BEGIN DATA RECORDS

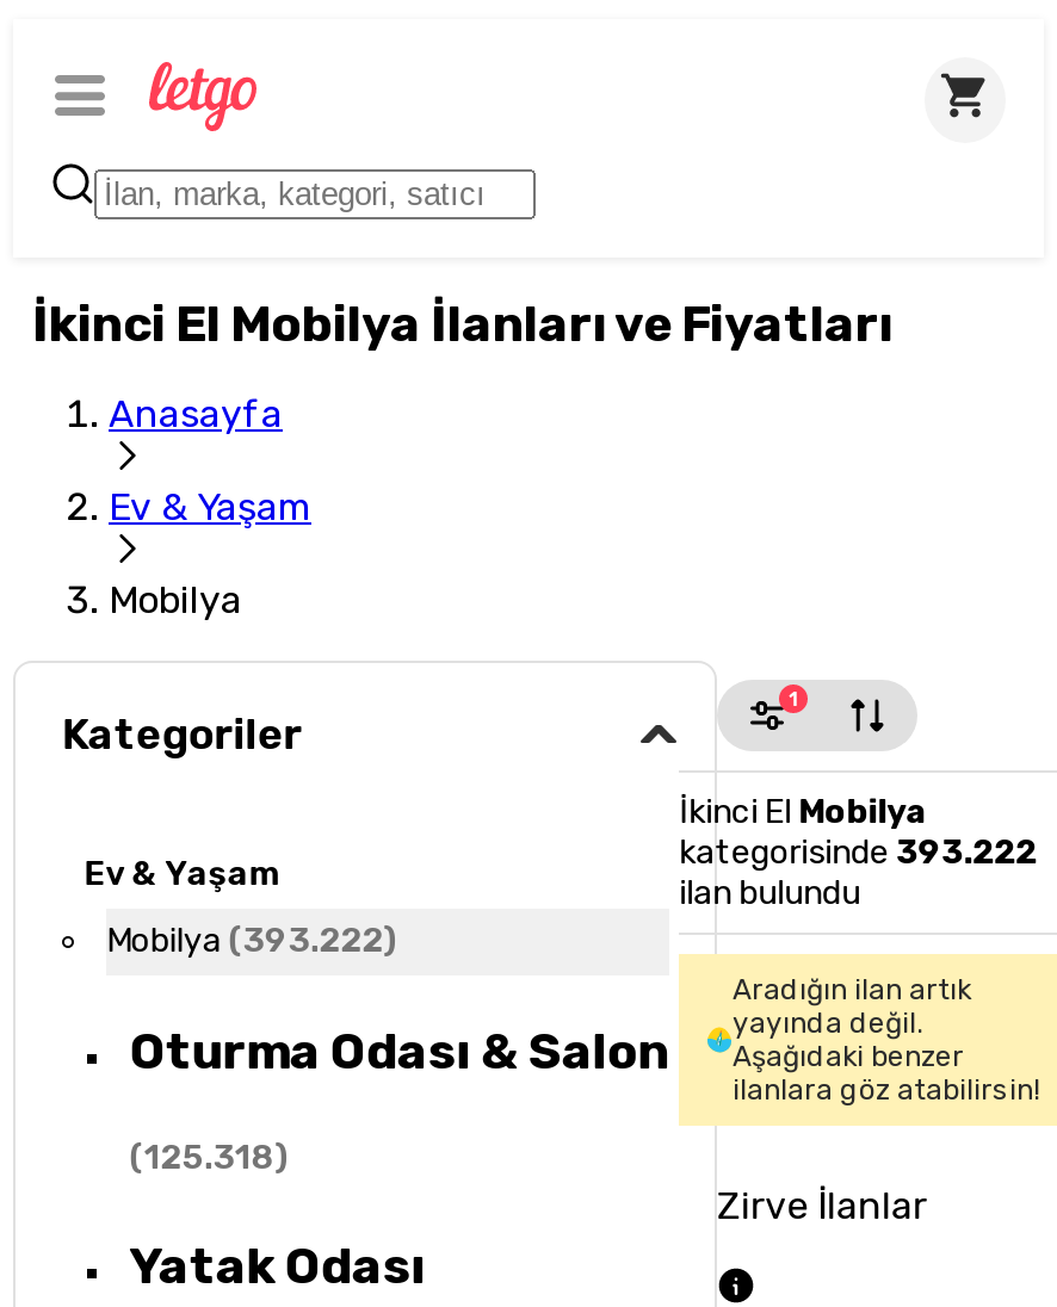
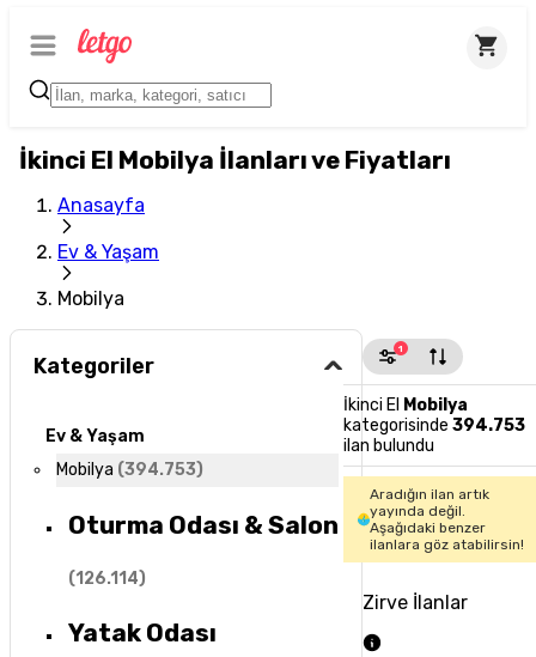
[679,832,1037,873] kategorisinde 393.222 -> [343,415,525,436] kategorisinde 394.753
[107,921,398,962] Mobilya (393.222) -> [57,460,204,480] Mobilya (394.753)
[130,1138,290,1178] (125.318) -> [68,568,146,589] (126.114)

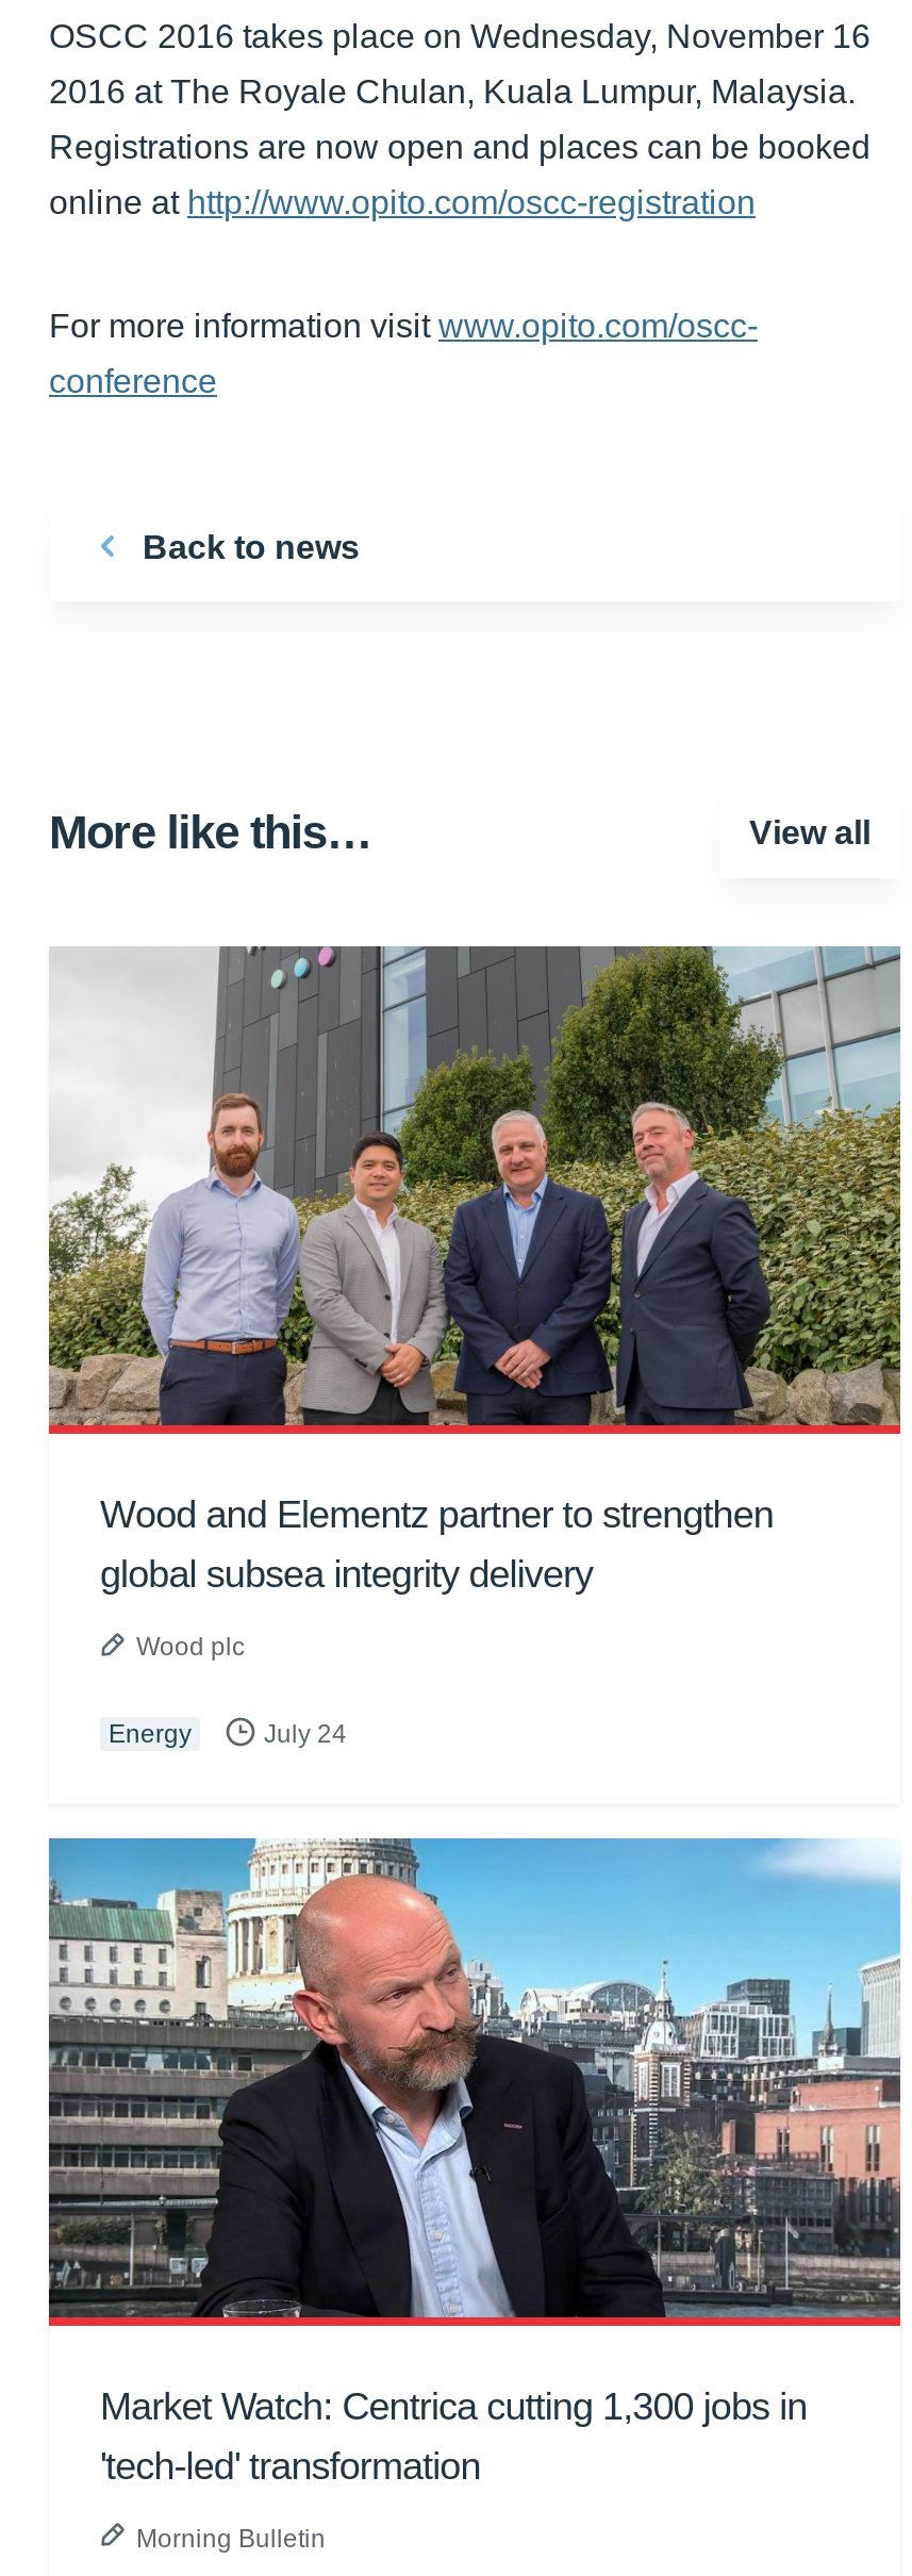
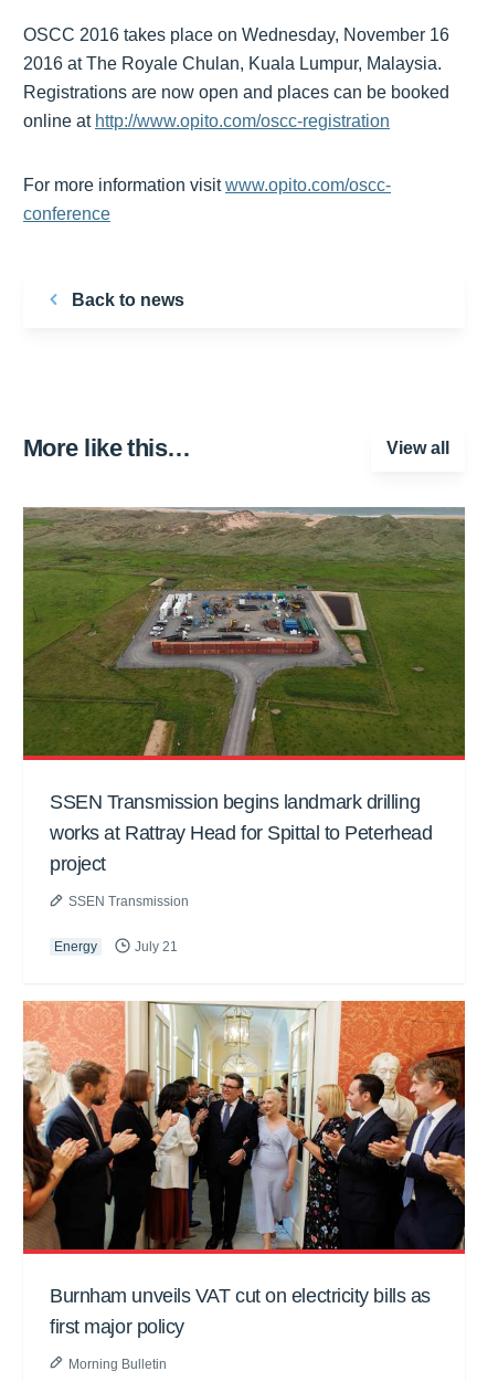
[49,944,900,1596] [image] | Wood and Elementz partner to strengthen | global subsea integrity delivery -> [22,507,465,875] [image] | SSEN Transmission begins landmark drilling | works at Rattray Head for Spittal to Peterhead | project
[136,1632,245,1662] Wood plc -> [68,894,189,909] SSEN Transmission
[258,1719,347,1748] July 24 -> [131,939,178,954] July 21
[47,1836,902,2487] [image] | Market Watch: Centrica cutting 1,300 jobs in | 'tech-led' transformation -> [22,1000,466,1337] [image] | Burnham unveils VAT cut on electricity bills as | first major policy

END DATA RECORDS

— EXERCISE GOAL —
Would you retype the lines from the line containing "[107,921,398,962] Mobilya (393.222)" to the final line of the entries above, exactly as given and without pictures?

— TASK RESULT —
[107,921,398,962] Mobilya (393.222) -> [57,460,204,480] Mobilya (394.753)
[130,1138,290,1178] (125.318) -> [68,568,146,589] (126.114)

[49,944,900,1596] [image] | Wood and Elementz partner to strengthen | global subsea integrity delivery -> [22,507,465,875] [image] | SSEN Transmission begins landmark drilling | works at Rattray Head for Spittal to Peterhead | project
[136,1632,245,1662] Wood plc -> [68,894,189,909] SSEN Transmission
[258,1719,347,1748] July 24 -> [131,939,178,954] July 21
[47,1836,902,2487] [image] | Market Watch: Centrica cutting 1,300 jobs in | 'tech-led' transformation -> [22,1000,466,1337] [image] | Burnham unveils VAT cut on electricity bills as | first major policy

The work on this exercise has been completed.